Hey everyone,
So I’ve been thinking about this problem for a while now, and can’t think of the best way to solve it.
I basically have resource IDs (Snowflakes) which will run on single GenServers. I have multiple types of resources - users and groups, which run on different Elixir codebases but will still be connected within an Erlang cluster.
Each group will run on it’s own GenServer, but it’s dynamic. The group GenServer will only run if users that are in that specific group are online the service. For example, when a user GenServer starts it’ll grab the groups that user is in from a DB and it’ll need to query some registry to get the PID running each group and call each GenServer to connect to it (group GenServer will just store a list of the PIDs connected). If that registry finds that the group isn’t already online, it’ll need to start that GenServer, then send the PID down back as a reply to the service that called the registry. Remember that this needs to all be done in a distributed Erlang cluster.

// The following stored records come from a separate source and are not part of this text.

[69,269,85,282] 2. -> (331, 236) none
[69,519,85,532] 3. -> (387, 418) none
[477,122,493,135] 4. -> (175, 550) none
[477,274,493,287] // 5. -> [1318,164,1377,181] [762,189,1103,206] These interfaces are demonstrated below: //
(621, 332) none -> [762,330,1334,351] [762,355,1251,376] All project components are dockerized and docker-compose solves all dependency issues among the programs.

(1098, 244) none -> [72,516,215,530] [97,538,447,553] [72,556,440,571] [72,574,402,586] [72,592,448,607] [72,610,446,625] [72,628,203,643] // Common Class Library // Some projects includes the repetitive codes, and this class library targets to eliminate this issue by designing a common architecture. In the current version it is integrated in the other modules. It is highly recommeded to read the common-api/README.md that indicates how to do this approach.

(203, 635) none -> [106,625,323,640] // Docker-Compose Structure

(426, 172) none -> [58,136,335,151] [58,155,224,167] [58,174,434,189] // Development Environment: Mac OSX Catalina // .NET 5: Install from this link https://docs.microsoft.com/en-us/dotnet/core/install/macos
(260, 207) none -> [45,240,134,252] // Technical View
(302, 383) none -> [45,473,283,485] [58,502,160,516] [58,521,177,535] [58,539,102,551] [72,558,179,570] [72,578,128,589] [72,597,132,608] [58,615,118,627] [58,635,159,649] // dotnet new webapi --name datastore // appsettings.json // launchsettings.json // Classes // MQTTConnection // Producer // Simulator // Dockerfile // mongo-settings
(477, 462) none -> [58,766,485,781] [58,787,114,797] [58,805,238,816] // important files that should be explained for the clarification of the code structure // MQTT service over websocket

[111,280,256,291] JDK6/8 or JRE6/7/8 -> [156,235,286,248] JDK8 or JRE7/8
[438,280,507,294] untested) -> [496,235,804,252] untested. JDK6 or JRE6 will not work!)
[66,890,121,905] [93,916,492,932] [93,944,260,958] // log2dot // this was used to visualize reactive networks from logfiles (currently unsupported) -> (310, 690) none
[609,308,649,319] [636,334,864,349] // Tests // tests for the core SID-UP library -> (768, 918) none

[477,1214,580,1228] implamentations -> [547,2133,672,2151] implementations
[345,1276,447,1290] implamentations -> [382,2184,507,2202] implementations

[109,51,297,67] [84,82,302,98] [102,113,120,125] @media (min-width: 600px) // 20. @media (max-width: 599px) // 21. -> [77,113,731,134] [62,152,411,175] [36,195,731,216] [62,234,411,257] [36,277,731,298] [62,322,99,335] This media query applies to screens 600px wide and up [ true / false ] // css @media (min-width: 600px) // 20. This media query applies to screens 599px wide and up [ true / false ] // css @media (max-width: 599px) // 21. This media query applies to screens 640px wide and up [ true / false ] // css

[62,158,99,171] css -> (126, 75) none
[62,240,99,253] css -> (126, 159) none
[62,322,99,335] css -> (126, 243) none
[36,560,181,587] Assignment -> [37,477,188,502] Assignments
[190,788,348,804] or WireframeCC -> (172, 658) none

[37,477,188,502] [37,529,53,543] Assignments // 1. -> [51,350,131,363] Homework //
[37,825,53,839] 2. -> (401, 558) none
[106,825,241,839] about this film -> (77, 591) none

Then, when an event happens within that group (e.g. message send) it’ll fan out the message to the user GenServers which will send it to the users down a websocket.
Now, here’s where the problem I’m having comes into play. Messages can be sent from external services, written in different languages - for example, the API, which is written in JS on Node will need to tell the Elixir group GenServer corresponding to the ID that the message was sent to a group, probably via RabbitMQ somehow, but the thing is - the API won’t be able to find the PID of that group because it has no logical map to it.
I know there’s hash rings which are stateless, but I’m not sure how to write a hash function correctly, and even still, wouldn’t that mean that some nodes could run a different amount of groups without knowing, since only the ID would be hashed?
At the moment, my only solution to this is to create some sort of dictionary
service in Elixir which stores an ETS table of every single ID and corresponding node & PID linked to that ID. Then, it can listen to RabbitMQ messages for when the API wants to send a message to a specific resource ID and it can forward the message on by looking up the PID/node in the ETS table and sending it a message. Then, the user service can also use this dictionary
service when initializing, it can check group PIDs by querying this service, and if the group GenServer isn’t started then the dictionary
service can start it and respond back with the corresponding PID.
Sorry if this is super long, it’s really hard to explain properly what I’m trying to do. Please let me know if you have any questions, as some things might be unclear. I’d love to know what you think the best solution would be, and if I’m thinking about hash rings correctly.
Thanks for the help in advance!